De Portugal, carnes bovinas sin hueso, carnes porcinas. De Bolivia, azúcar, productos lácteos, de Francia, productos lácteos, de Polonia productos lácteos.
También importamos alimentos de Austria, Suiza, Irlanda, Países Bajos, Bulgaria, India, Rumanía, China, Turquía, Vietnam, Costa Rica, Paquistán, Argelia, Georgia, Líbano, Israel, Tailandia, Australia y hasta Irán
Definitivamente en Colombia, no es rentable sembrar comida, el alto costo de los insumos, los precios de comercialización, el estado de las carreteras, la competencia de los Tratados y Acuerdos Comerciales, ponen al campesino en difícil situación de desventaja. Los precios ínfimos que pagan los intermediarios a los agricultores comparados con el precio final de venta al consumidor, la falta de atención al campo y el desplazamiento forzado, hacen que nuestros campesinos cada día sean mas pobres, tan solo en los últimos diez años de ha cuadruplicado, según el mismo DANE, mas del 30% de las familias campesinas no cuentan con agua potable, menos del 30% tienen servicio de gas natural, el acceso a internet no llega al 19%.

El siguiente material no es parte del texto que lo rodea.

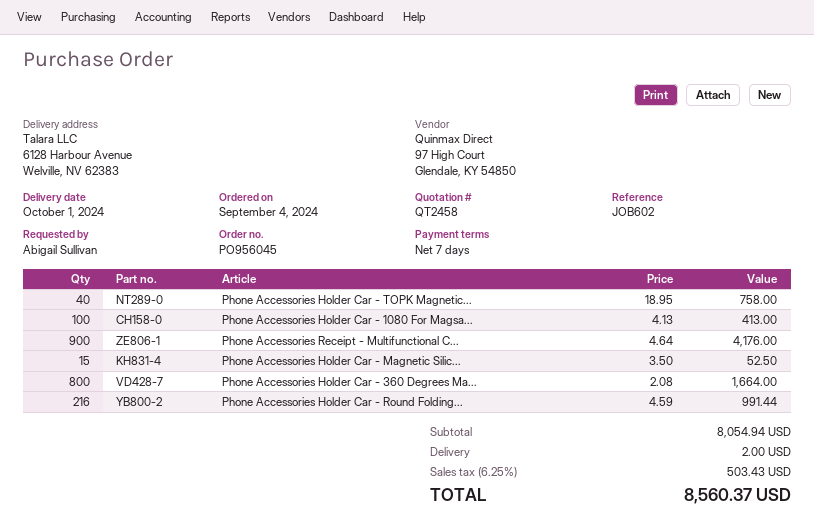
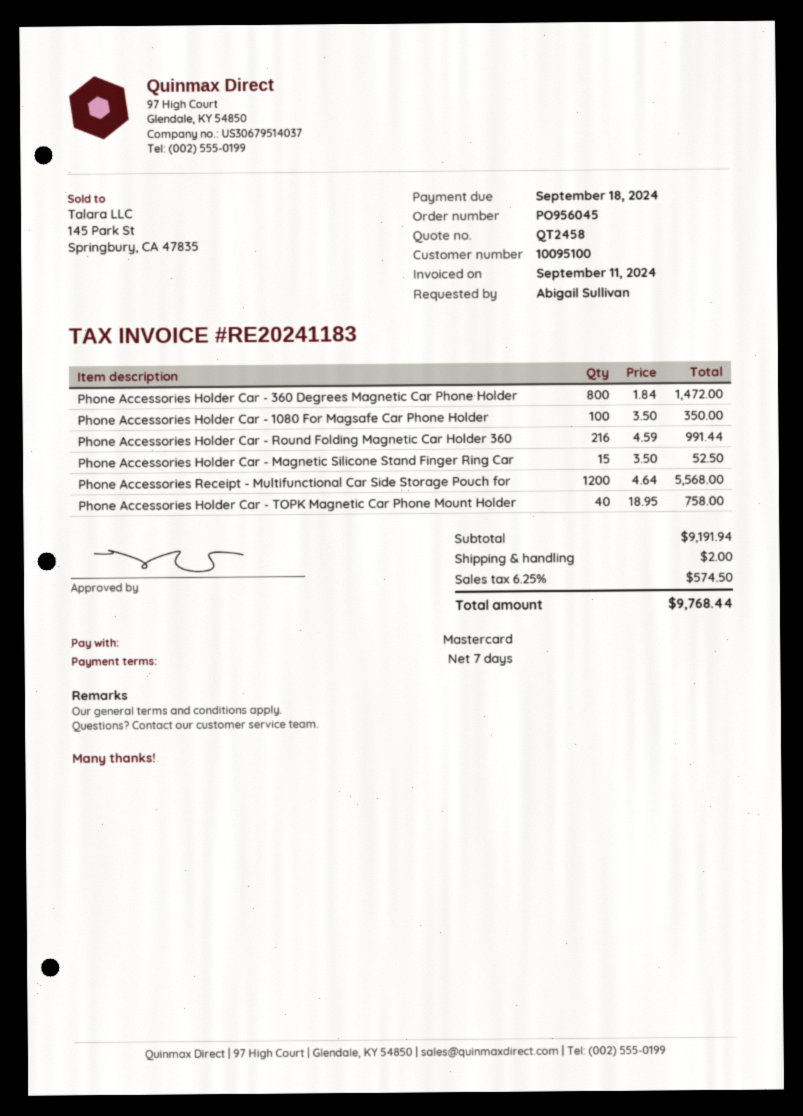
Phone Accessories Holder Car - 1080 For Magsa...: 100 x 4.13 = 413.00 -> 100 x 3.50 = 350.00
Phone Accessories Receipt - Multifunctional C...: 900 x 4.64 = 4176.00 -> 1200 x 4.64 = 5568.00
Phone Accessories Holder Car - 360 Degrees Ma...: 800 x 2.08 = 1664.00 -> 800 x 1.84 = 1472.00
subtotal: 8054.94 -> 9191.94
tax: 6.25% = 503.43 -> 6.25% = 574.50
total: 8560.37 -> 9768.44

Del total de trabajadores campesinos, el 70% tienen bajo logro educativo, la informalidad corresponde al 86,7%, es decir que de cada 100 familias campesinas, 86 no pertenecen al sistema de salud y la gran mayoría, no tendrán nunca una pensión. En el campo colombiano, más del 60% de colombianos, se encuentran bajo la línea de pobreza.
La mayoría de países del mundo, (a diferencia de Colombia) cuentan con políticas de protección alimentaria, es decir, el sector primario, el agrícola, tiene políticas claras de producción, distribución y comercialización de alimentos, que garanticen su producción y productividad, sistemas de saneamiento y desarrollo agrícola en torno al agua y las tierras, ahora con políticas de desarrollo sostenible agrícola que se reflejan en políticas públicas en torno al actor mas importante del sistema económico y social: quien produce los alimentos.
Se calcula que en Colombia, el 70% de las tierras productivas fértiles para la agricultura, se encuentran desaprovechadas, principalmente por la concentración de la propiedad, la violencia en el campo y los costos de producción. Hace apenas unos años, era impensable la importación de frutas o verduras, productos lácteos o cereal, arroz o maíz. De seguir así, a mediano plazo, el consumo de alimentos importados, terminará encareciendo la canasta familiar, de manera que se hará impagable, cayendo en el círculo de pobreza campesina vs carestía urbana, que ya se evidencia.
*Las opiniones expresadas en este texto son responsabilidad exclusiva de su autor y no representan para nada la posición editorial de Pulzo.